(unedited. unread. not even thought through. just putting words on the page because I don’t know what else to do with them)
I didn’t go well. I tried hard to say why I could not keep going with the depakote. I wanted so badly to get her to understand how devastating the combat with this drug is and how my day to day life has changed so utterly. I ate when I was hungry. I ran. I lived life. I didn’t think about ounces and calories. I didn’t fight the never ceasing urge to eat. I had the evening issues with seroquel, but I understood them well. This is very different. I eat, and eat and eat. It never feels enough. I fought hard to gain some mastery of it. Though in reality it was still the same. The hunger never changed. When I step on the scale this morning and it registered 130 I panicked. A cold sweat washed over me. I felt so crushed. I knew it was coming because I knew I had ate too much all week. I consumed and consumed. It is the most I have weighed since I took Saphris (so we are going back a good number of years). I had enough. Each day had become about hate and self loathing. Place that on top of stress from the farm and the other tough issues on my plate and I feel like I am drowning. When I ran to keep some semblance of sanity it was because I chose to not because I needed to. Now I HAVE to. There is no option anymore. A love will soon become like all the other loves lost to this place and my life. And they fall quickly to hate. I tried to get this across. It didn’t work. and so I got the talk about this was what had to happen. if not I’d just get depressed. and if depressed enough she’d have to 2 PC me. The recoil in my brain happened so fast. There wasn’t a choice, not is I wanted to make any effort at being stable. I felt like I failed. I had tried but it wasn’t good enough. To walk away from the depakote wasn’t a viable option. My world shrunk in my head. I cried. I cried for all the unfairness of this life, the shitty luck of it all. But most of all in resignation that I would continue to live like this hating myself. waking up every morning disgusted. going to sleep horrified at all I had consumed. It heart wrenching. It became about accepting this weight and doing more therapy to address another issue. Life is hurling along and I am hanging by my finger tips trying to get thru each week with Beatrice and now we need to get this sorted. To put the rest on hold? I was frustrated and overwhelmed. The work I do now seems impossible most weeks, now there is more. I know it needs to be dealt with. I know. God why does this have to hurt so much?

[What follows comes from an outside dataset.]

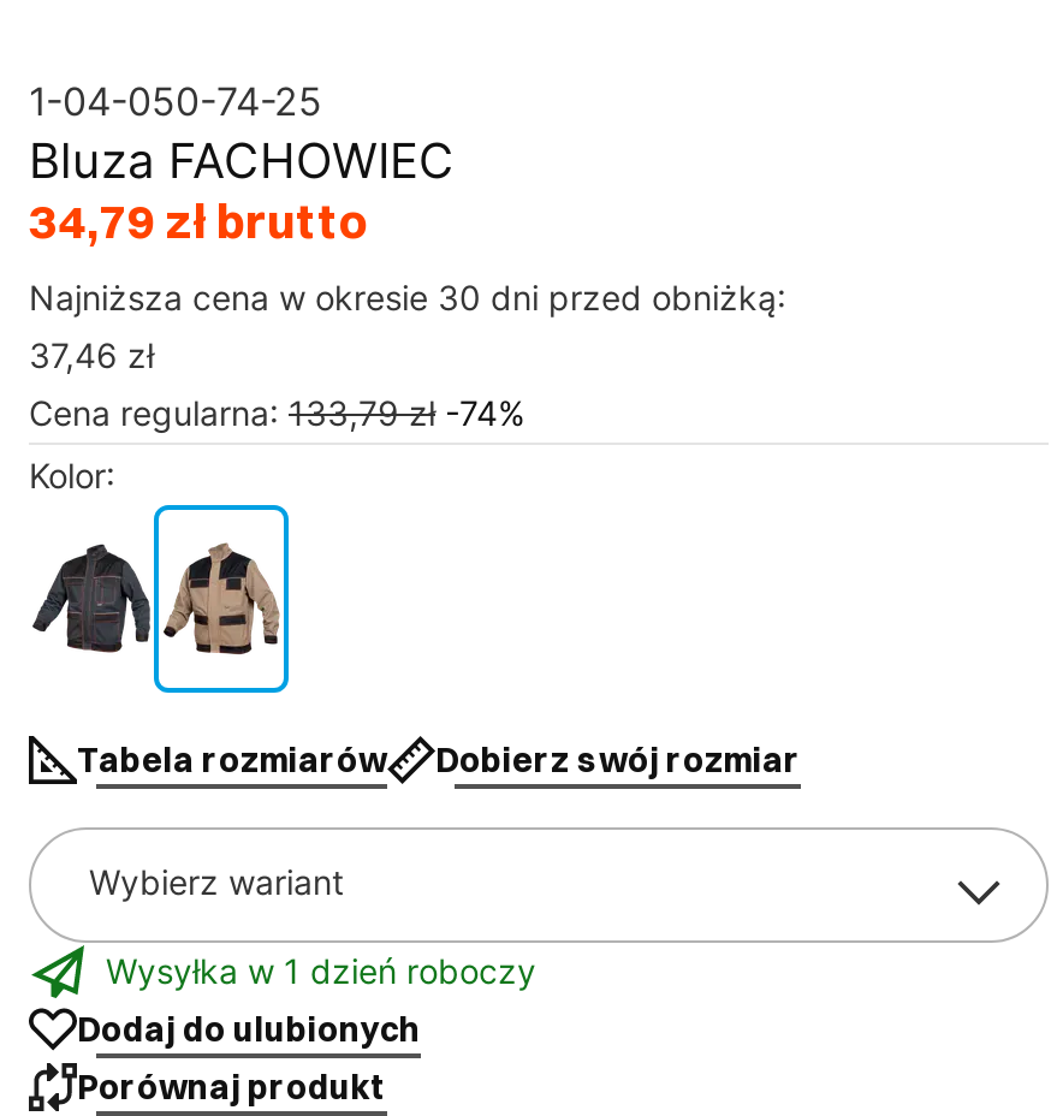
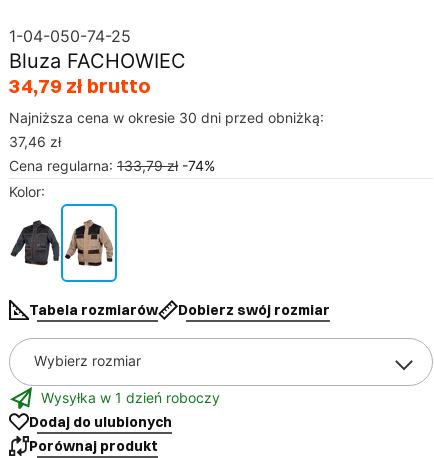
[89,861,344,902] Wybierz wariant -> [34,352,141,369] Wybierz rozmiar

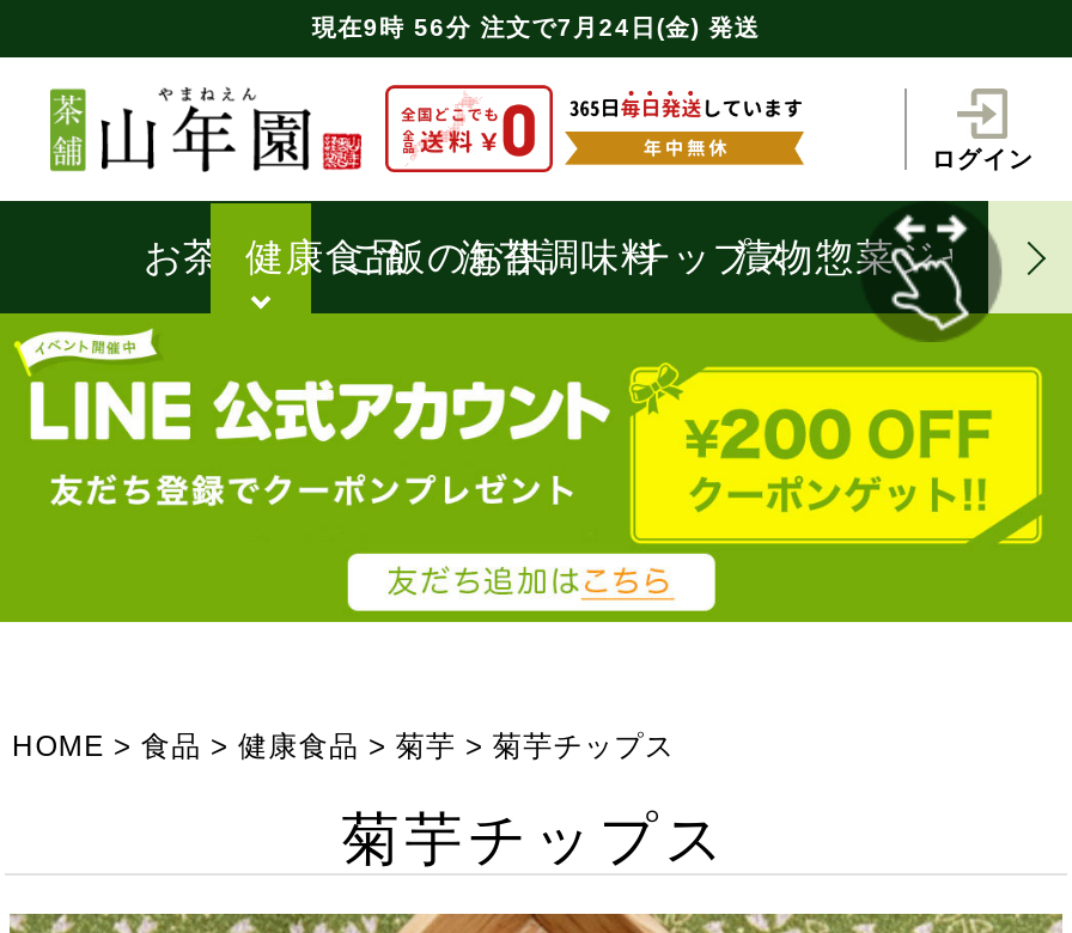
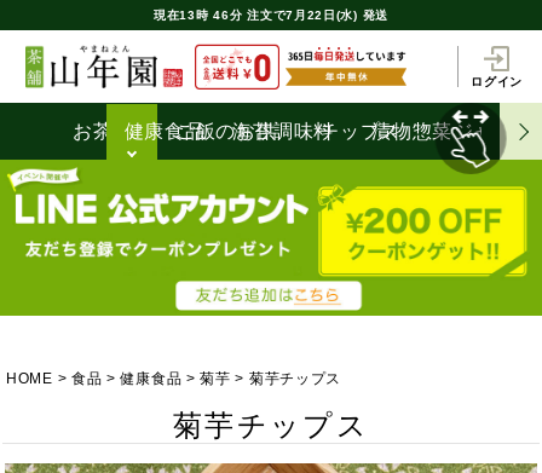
[312,13,760,39] 現在9時 56分注文で7月24日(金) 発送 -> [154,8,388,21] 現在13時 46分注文で7月22日(水) 発送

Why did it start out with my voicing my choice and end up with me feeling crushed beyond recognition? I don’t know what happened today, and I don’t begin to know where to start putting my head back together. I cried through session, and I cried most of the way home. For me, unless someone dies (and even then all bets are off) that is unheard of. How did I get so small and give up so easily? I guess ultimately I know it doesn’t matter. It is either miserable every day or cycling into depression. Which is worse? This. By a ways.
to be continued.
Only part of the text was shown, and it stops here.